_Extracted entries_:
╔══

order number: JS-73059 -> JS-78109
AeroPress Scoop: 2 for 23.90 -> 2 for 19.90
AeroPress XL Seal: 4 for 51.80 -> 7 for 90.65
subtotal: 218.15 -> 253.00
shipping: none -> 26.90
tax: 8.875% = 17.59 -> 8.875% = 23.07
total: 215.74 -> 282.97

╚══
╔══

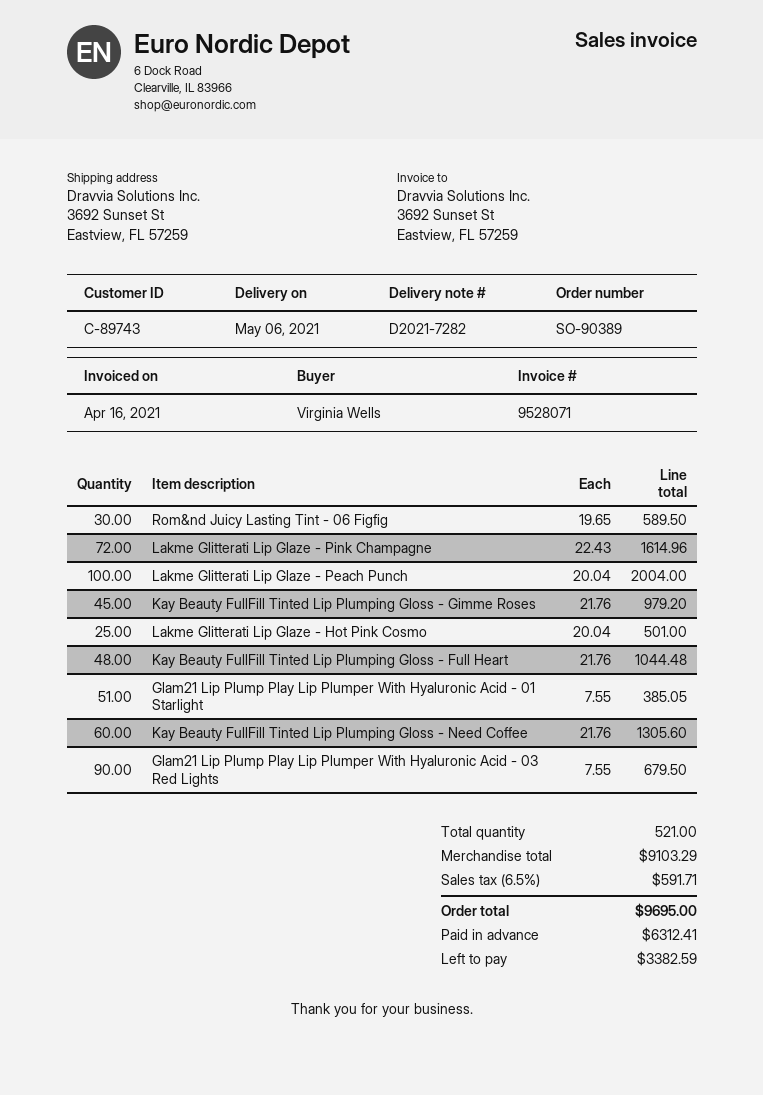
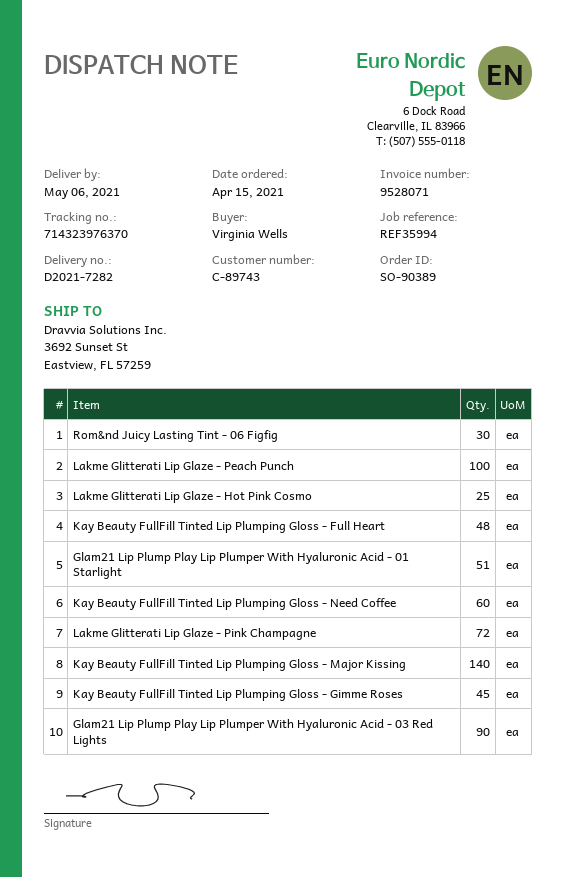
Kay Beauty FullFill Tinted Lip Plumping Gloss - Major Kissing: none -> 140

╚══

_About this exercise_: Begin with the line above that has "AeroPress XL Seal: 4 for 51.80 -> 7 for 90.65" and continue through the line that has "total: 215.74 -> 282.97", setting each one down exactly. Stop there.

_Final answer_:
AeroPress XL Seal: 4 for 51.80 -> 7 for 90.65
subtotal: 218.15 -> 253.00
shipping: none -> 26.90
tax: 8.875% = 17.59 -> 8.875% = 23.07
total: 215.74 -> 282.97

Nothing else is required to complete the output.